Nel 1630, le prime morti di peste, a Firenze, avvengono agli inizi di agosto, ma solo a ottobre verrà dichiarato lo stato di calamità: eppure, la corrispondenza tra le magistrature fiorentine e quelle milanesi conferma da tempo il consapevole, fatale scivolare verso la catastrofe sanitaria. La notizia, che si è diffusa, già dal mese di giugno, «a bocca piccina», non può più essere tenuta nascosta: le guardie alle porte e il suono della campana «in alarmi» sono i segnali dello stato di emergenza. La città si spegne. Il silenzio delle botteghe, le strade vuote, la chiusura dei mercati e degli scambi preludono alla disoccupazione degli artigiani e del popolo minuto: la mancanza delle commesse e il blocco delle attività commerciali aprono la strada all’esacerbarsi delle condizioni di vita dei ceti meno abbienti ed alla carestia, che, a sua volta, avrebbe offerto terreno favorevole alla diffusione anche di altre malattie. Per evitare queste conseguenze estreme, gli erari statali si impegnavano in esborsi tali da pregiudicare a lungo la loro solidità finanziaria. Per questo, una delle prime reazioni allo scatenarsi dell’epidemia era la sua negazione: lo stato di contagio veniva taciuto ad arte e si esorcizzava il nome stesso della malattia, confondendone i sintomi con quelli di febbri e morbi meno letali. E se Don Ferrante, nei Promessi Sposi, muore di peste, «come un eroe di Metastasio, prendendosela con le stelle», dopo aver dissertato su «esantemi ed antraci», ancora in tempi molto recenti, l’avvocato e patriota Mario Adorno accusava il governo borbonico di essere responsabile del colera in Sicilia: non morbo asiatico, ma «morbo borbonico». Correva l’anno 1837.

Ancora agli inizi del Novecento, il governo Giolitti occultava la diffusione del colera a Napoli, nonostante la denuncia di Henry Downes Geddings, che vi prestava servizio come ufficiale della sorveglianza sanitaria americana e che aveva seguito la pandemia dal 1884. Napoli era, allora, un raccordo fondamentale nei percorsi delle migrazioni verso l’America e le folle di persone che, ogni giorno, lasciavano il Sud per attraversare l’Oceano, portarono con sé, con le loro valigie di cartone, fissate dalla cinematografia novecentesca, anche il vibrione del colera. Non era una «Febbre napoletana», come le autorità si ostinarono consapevolmente a scrivere: e il colera raggiunse gli Stati Uniti, la Libia, durante la «conquista» del 1911, la Francia…

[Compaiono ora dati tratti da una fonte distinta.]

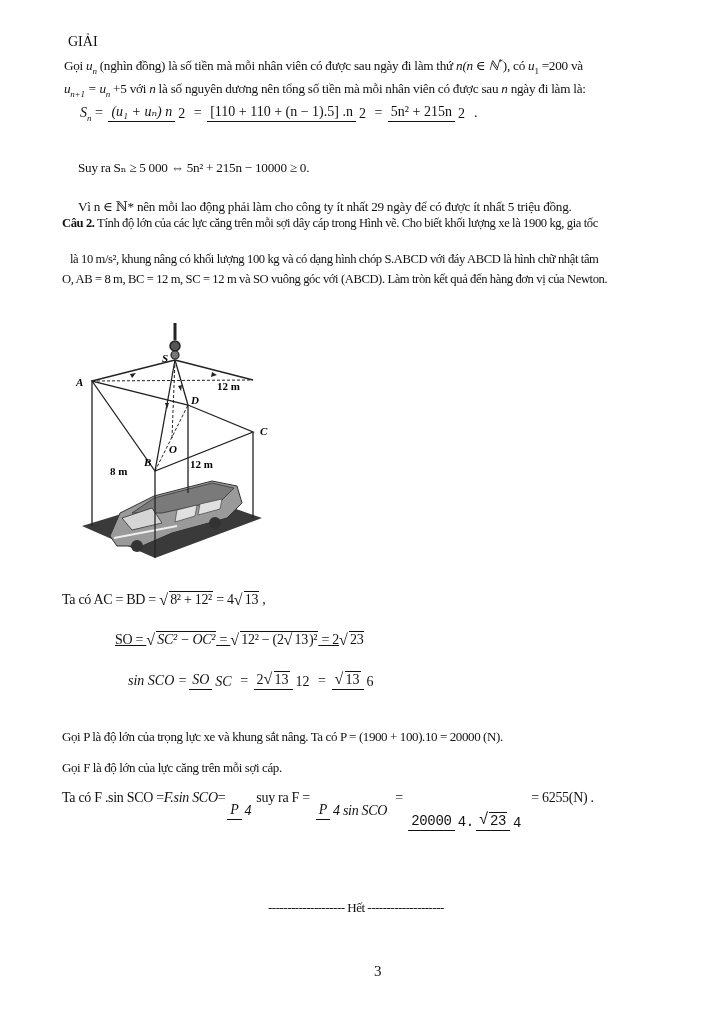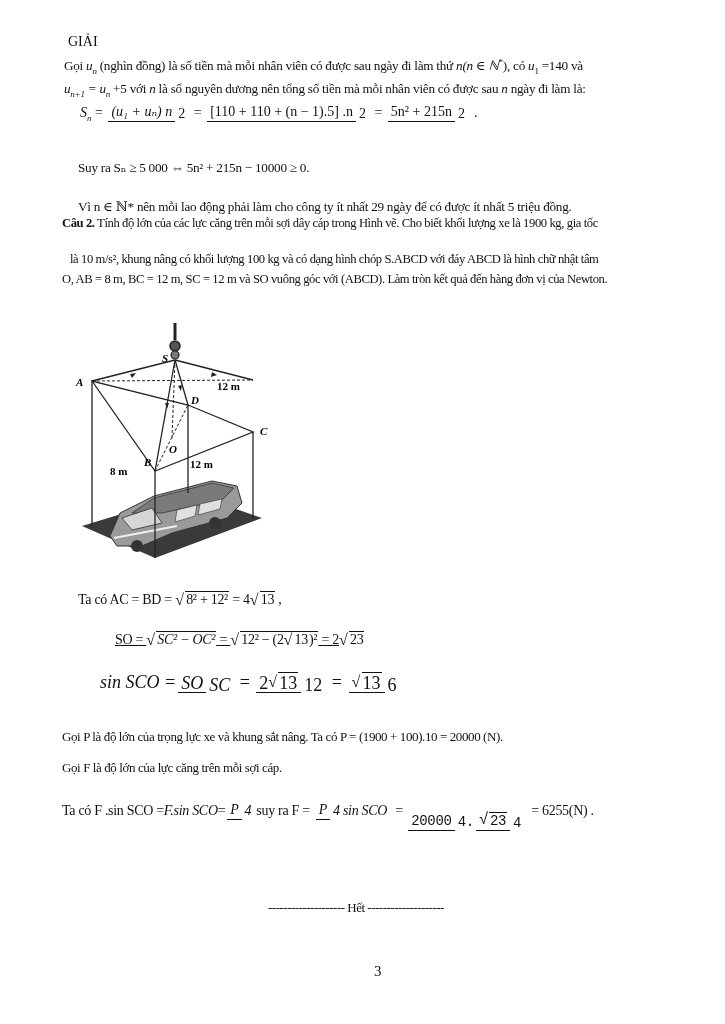--- a/index.html
+++ b/index.html
@@ -17,21 +17,21 @@
   .sqrt .rad { border-top:1px solid #111; padding:0 1px; }
   .para { font-size:13.2px; letter-spacing:-0.25px; }
   .fig { position:absolute; left:62px; top:318px; width:218px; height:250px; }
 </style>
 </head>
 <body>
 
 <div class="abs" style="left:68px;top:34px;font-size:14px;">GIẢI</div>
 
 <div class="abs para" style="left:64px;top:56px;">
-  <span>Gọi </span><span class="it">u</span><sub class="it">n</sub><span> (nghìn đồng) là số tiền mà mỗi  nhân viên có được sau ngày đi làm thứ </span><span class="it">n</span><span class="it">(n ∈ ℕ</span><sup>*</sup><span>)</span><span>, có </span><span class="it">u</span><sub>1</sub><span> =140  và</span>
+  <span>Gọi </span><span class="it">u</span><sub class="it">n</sub><span> (nghìn đồng) là số tiền mà mỗi  nhân viên có được sau ngày đi làm thứ </span><span class="it">n</span><span class="it">(n ∈ ℕ</span><sup>*</sup><span>)</span><span>, có </span><span class="it">u</span><sub>1</sub><span> =200  và</span>
 </div>
 
 <div class="abs para" style="left:64px;top:81px;">
   <span class="it">u</span><sub class="it">n+1</sub><span class="it"> = u</span><sub class="it">n</sub><span> +5  với </span><span class="it">n</span><span>  là số nguyên dương nên tổng số tiền mà mỗi nhân viên có được sau </span><span class="it">n</span><span>  ngày đi làm là:</span>
 </div>
 
 <div class="abs" style="left:80px;top:104px;font-size:14px;display:flex;align-items:center;">
   <span class="it">S</span>
     <sub class="it" style="margin-top:10px;">n</sub>
   <span>&nbsp;=&nbsp;</span>
@@ -109,50 +109,50 @@
   <text x="14" y="68" font-size="11" font-style="italic" font-weight="bold" font-family="Liberation Serif, serif">A</text>
   <text x="82" y="148" font-size="11" font-style="italic" font-weight="bold" font-family="Liberation Serif, serif">B</text>
   <text x="198" y="117" font-size="11" font-style="italic" font-weight="bold" font-family="Liberation Serif, serif">C</text>
   <text x="129" y="86" font-size="11" font-style="italic" font-weight="bold" font-family="Liberation Serif, serif">D</text>
   <text x="107" y="135" font-size="11" font-style="italic" font-weight="bold" font-family="Liberation Serif, serif">O</text>
   <text x="48" y="157" font-size="11" font-weight="bold" font-family="Liberation Serif, serif">8 m</text>
   <text x="128" y="150" font-size="11" font-weight="bold" font-family="Liberation Serif, serif">12 m</text>
   <text x="155" y="72" font-size="11" font-weight="bold" font-family="Liberation Serif, serif">12 m</text>
 </svg>
 
-<div class="abs" style="left:78px;top:592px;font-size:14px;letter-spacing:-0.3px;">
+<div class="abs" style="left:62px;top:592px;font-size:14px;letter-spacing:-0.3px;">
   <span>Ta có AC = BD = </span><span class="sqrt"><span class="rad">8² + 12²</span></span><span> = 4</span><span class="sqrt"><span class="rad">13</span></span><span> ,</span>
 </div>
 
 <div class="abs" style="left:115px;top:632px;font-size:14px;letter-spacing:-0.3px;text-decoration:underline;">
   <span>SO = </span><span class="sqrt it"><span class="rad">SC² − OC²</span></span><span> = </span><span class="sqrt"><span class="rad"><span>12² − (2</span><span class="sqrt"><span class="rad">13</span></span><span>)²</span></span></span><span> = 2</span><span class="sqrt"><span class="rad">23</span></span>
 </div>
 
-<div class="abs" style="left:100px;top:672px;font-size:18px;display:flex;align-items:flex-end;">
+<div class="abs" style="left:128px;top:672px;font-size:14px;display:flex;align-items:center;">
   <span class="it">sin SCO = </span>
   <span class="frac it">
       <span class="num">SO</span>
       <span class="den">SC</span>
     </span>
   <span>&nbsp;=&nbsp;</span>
   <span class="frac">
       <span class="num"><span>2</span><span class="sqrt"><span class="rad">13</span></span></span>
       <span class="den">12</span>
     </span>
   <span>&nbsp;=&nbsp;</span>
   <span class="frac">
       <span class="num"><span class="sqrt"><span class="rad">13</span></span></span>
       <span class="den">6</span>
     </span>
 </div>
 
 <div class="abs" style="left:62px;top:729px;font-size:13px;letter-spacing:-0.4px;">Gọi P là độ lớn của trọng lực xe và khung sắt nâng. Ta có P = (1900 + 100).10 = 20000 (N).</div>
 <div class="abs" style="left:62px;top:760px;font-size:13px;letter-spacing:-0.4px;">Gọi F là độ lớn của lực căng trên mỗi sợi cáp.</div>
 
-<div class="abs" style="left:62px;top:790px;font-size:14px;display:flex;align-items:center;letter-spacing:-0.3px;">
+<div class="abs" style="left:62px;top:790px;font-size:14px;display:flex;letter-spacing:-0.3px;">
   <span>Ta có F .sin SCO = </span>
   <span class="it">F.sin SCO</span>
   <span> = </span>
   <span class="frac it">
       <span class="num">P</span>
       <span class="den">4</span>
     </span>
   <span> suy ra F  = </span>
   <span class="frac" style="margin-left:6px;">
       <span class="num it">P</span>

A diverse impostazioni politiche e ragioni economiche corrispondevano, quindi, diverse interpretazioni eziologiche: i «contagionisti» ritenevano che la diffusione della malattia avvenisse per contatto diretto o indiretto con i malati, mentre gli «epidemisti» affermavano che la causa andava ricercata nelle cattive condizioni igieniche e nei miasmi dell’atmosfera. Monarchici versus liberali. Lazzaretti, cordoni sanitari, quarantene, da una parte; risanamento dei quartieri, delle strade e delle case, all’altra. La risposta sanitaria diventava e diventa, in questo modo, riflesso di una impostazione ideologica e di una lettura politica della malattia. Non è un caso che Ambrose Bierce, (1842-1914), giornalista e scrittore, nel suo Dizionario del diavolo, abbia dato questa definizione: «Epidemia (s.f.): malattia a tendenza sociale e assolutamente sgombra da pregiudizi».

Donatella Lippi Docente di Storia della Medicina, Ateneo di Firenze

 Nel 1630 a Firenze le prime morti di peste avvengono ad agosto,

ma solo a ottobre verrà dichiarato lo stato di calamità.